I’ve been an enrolled student most of my life – K-12, 4 years at BYU, and 4.5 more at Georgia Tech. Over time, I’ve developed a belief that there are WAY too many students out there.
Lifelong learning is a beautiful and noble endeavor that should be extolled as a virtue. But the policy of extolling “college” as the path to prosperity to all of our K-12 youngsters is not the right approach. Formal schooling, where some sort of tuition is paid and a brick & mortar classroom exists, is over-promoted and under-criticized for what it actually produces.
With all this formal schooling, we’ve lost the art of apprenticeship and have ended up with a bunch of educations-to-nowhere. Here’s my hack at a formula to determine if an education is worth pursuing:
Is the cost of the education
+ the opportunity cost of not getting trained on-the-job
+ the opportunity cost of wages & experience lost
less than
the benefit of the education for future incremental wage?

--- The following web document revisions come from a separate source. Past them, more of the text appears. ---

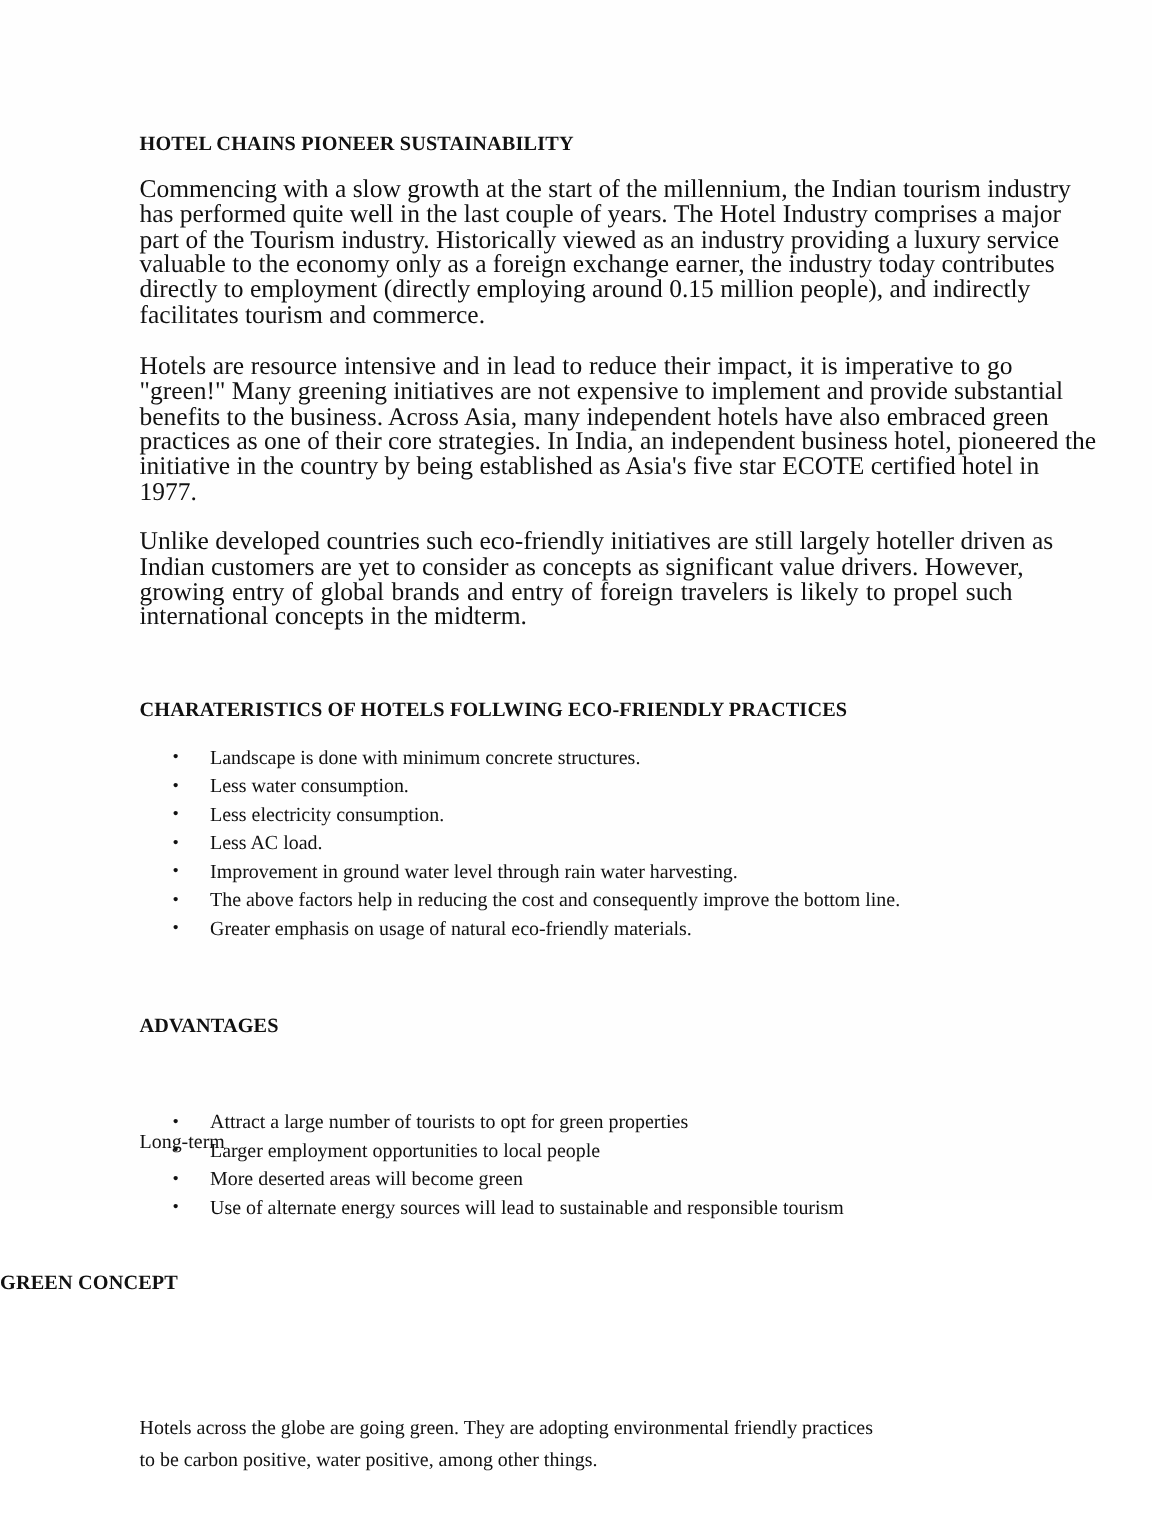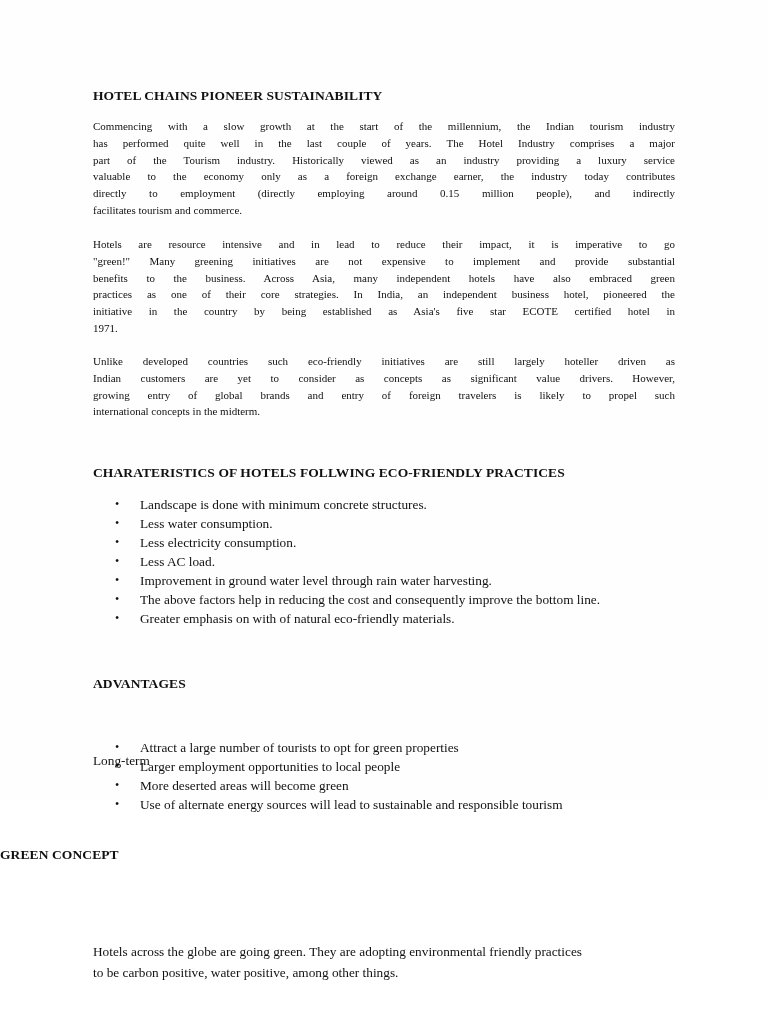--- a/index.html
+++ b/index.html
@@ -1,20 +1,20 @@
 <!DOCTYPE html>
 <html><head>
   <meta charset="utf-8">
   <style>
     html, body { margin: 0; padding: 0; background: #ffffff; }
     body { width: 768px; height: 1024px; position: relative; overflow: hidden; color: #111111;
       font-family: "Liberation Serif", "DejaVu Serif", serif; }
     .page { position: absolute; left: 0; top: 0; width: 768px; height: 800px; background: #fefefe; }
     .h { position: absolute; font-weight: bold; font-size: 13.5px; letter-spacing: 0.1px; white-space: nowrap; }
-    .para { position: absolute; left: 93px; width: 582px; font-size: 11px; line-height: 16.8px; text-align: justify; }
+    .para { position: absolute; left: 93px; width: 582px; font-size: 17px; line-height: 16.8px; text-align: justify; }
     .para .line { display: block; text-align: justify; text-align-last: justify; height: 16.8px; white-space: nowrap; }
     .para .line.last { text-align-last: left; }
     .list { position: absolute; left: 93px; margin: 0; padding: 0; list-style: none; font-size: 13.3px; }
     .list li { position: relative; height: 19px; line-height: 19px; padding-left: 47px; white-space: nowrap; }
     .bullet { position: absolute; left: 22px; top: 0; font-size: 12px; }
     .plain { position: absolute; left: 93px; font-size: 13.3px; white-space: nowrap; margin-top: 45px; }
   </style>
 </head>
 <body>
 
@@ -30,40 +30,40 @@
     <span class="line">directly to employment (directly employing around 0.15 million people), and indirectly</span>
     <span class="line last">facilitates tourism and commerce.</span>
   </div>
 
   <div class="para" style="top:236px;">
     <span class="line">Hotels are resource intensive and in lead to reduce their impact, it is imperative to go</span>
     <span class="line">"green!" Many greening initiatives are not expensive to implement and provide substantial</span>
     <span class="line">benefits to the business.  Across Asia, many independent hotels have also embraced green</span>
     <span class="line">practices as one of their core strategies. In India, an independent business hotel, pioneered the</span>
     <span class="line">initiative in the country by being established as Asia's five star ECOTE certified hotel in</span>
-    <span class="line last">1971.</span>
+    <span class="line last">1977.</span>
   </div>
 
   <div class="para" style="top:353px;">
     <span class="line">Unlike developed countries such eco-friendly initiatives are still largely hoteller driven as</span>
     <span class="line">Indian customers are yet to consider as concepts as significant value drivers. However,</span>
     <span class="line">growing entry of global brands and entry of foreign travelers is likely to propel such</span>
     <span class="line last">international concepts in the midterm.</span>
   </div>
 
   <div class="h" style="left:93px; top:465px;">CHARATERISTICS OF HOTELS FOLLWING ECO-FRIENDLY PRACTICES</div>
 
   <ul class="list" style="top:495px;">
     <li><span class="bullet">•</span><span>Landscape is done with minimum concrete structures.</span></li>
     <li><span class="bullet">•</span><span>Less water consumption.</span></li>
     <li><span class="bullet">•</span><span>Less electricity consumption.</span></li>
     <li><span class="bullet">•</span><span>Less AC load.</span></li>
     <li><span class="bullet">•</span><span>Improvement in ground water level through rain water harvesting.</span></li>
     <li><span class="bullet">•</span><span>The above factors help in reducing the cost and consequently improve the bottom line.</span></li>
-    <li><span class="bullet">•</span><span>Greater emphasis on with of natural eco-friendly materials.</span></li>
+    <li><span class="bullet">•</span><span>Greater emphasis on usage of natural eco-friendly materials.</span></li>
   </ul>
 
   <div class="h" style="left:93px; top:676px;">ADVANTAGES</div>
 
   <div class="plain" style="top:708px;">Long-term</div>
 
   <ul class="list" style="top:738px;">
     <li><span class="bullet">•</span><span>Attract a large number of tourists to opt for green properties</span></li>
     <li><span class="bullet">•</span><span>Larger employment opportunities to local people</span></li>
     <li><span class="bullet">•</span><span>More deserted areas will become green</span></li>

Education is like buying a gym membership. You can spend a ton of money on it. But if you don’t do the tough stuff, you aren’t going to see any benefit. In a gym, you’ve gotta sweat and you’ve gotta quit eating crap. You can do that without a gym. In education, you’ve gotta read and write. You can do that without being enrolled.
In a recent lecture on entrepreneurship, college dropout Josh James, who recently sold his company Omniture to Adobe for $1.8B, explains how he learns. Hint: He reads! The whole lecture is awesome – I’ve watched it twice this week. The segment from 20:50 to 22:20 is the part about reading.
Josh James, December 8, 2009 from Rollins Center at BYU on Vimeo.
Some random additional thoughts:
- In addition to books, high-quality resources are available online, such as MIT’s Open Courseware. Also, there are cool communities for learners, such as Atlanta’s OpenStudy.
- Students, like government employees, are a necessary evil. They do not, of themselves, generate products or services in the economy. In many cases, both the student and the larger society would be better off if those years were spent in a more productive apprenticeship.
- Students pay big bucks that have, over the years, generated a massive education machine. This machine is a self-interested, heavy promoter of the idea that everyone should go to college.
- With our state and federal student programs, we continue to edge more and more towards socializing college education. For example, with guaranteed loans, students and lenders skip natural and needed cost/benefit analysis. Hrm, sounds a lot like sub-prime mortgages.
- The need people feel for “college education” probably has more to due with failing K-12 schooling than it does with the virtues of a college education.
- Enrollments are purposely kept low in some professional programs, such as medical and dental programs where the AMA and ADA have incentives to keep supply low.
- Becoming a “student” is the de facto cover young people use to cover an absence a life plan. Too many 20-somethings wallow in “student-hood” and end up worse than if they had simply started working out of high school.
- There are too many PhD students. A big chunk of them churn out stupid papers that either no one cares about or that flood the world with confusion… this is a topic for a future blog post I’ve already entitled, “Err on the side of bologna!“
- It’s unfortunate that companies use a college education so heavily in filtering. It’s an artificial crutch used in lieu of skillful interviewing and in response to diminished ability to fire the losers.
Do you agree or disagree? What changes in our educational culture would lead to a better outcome?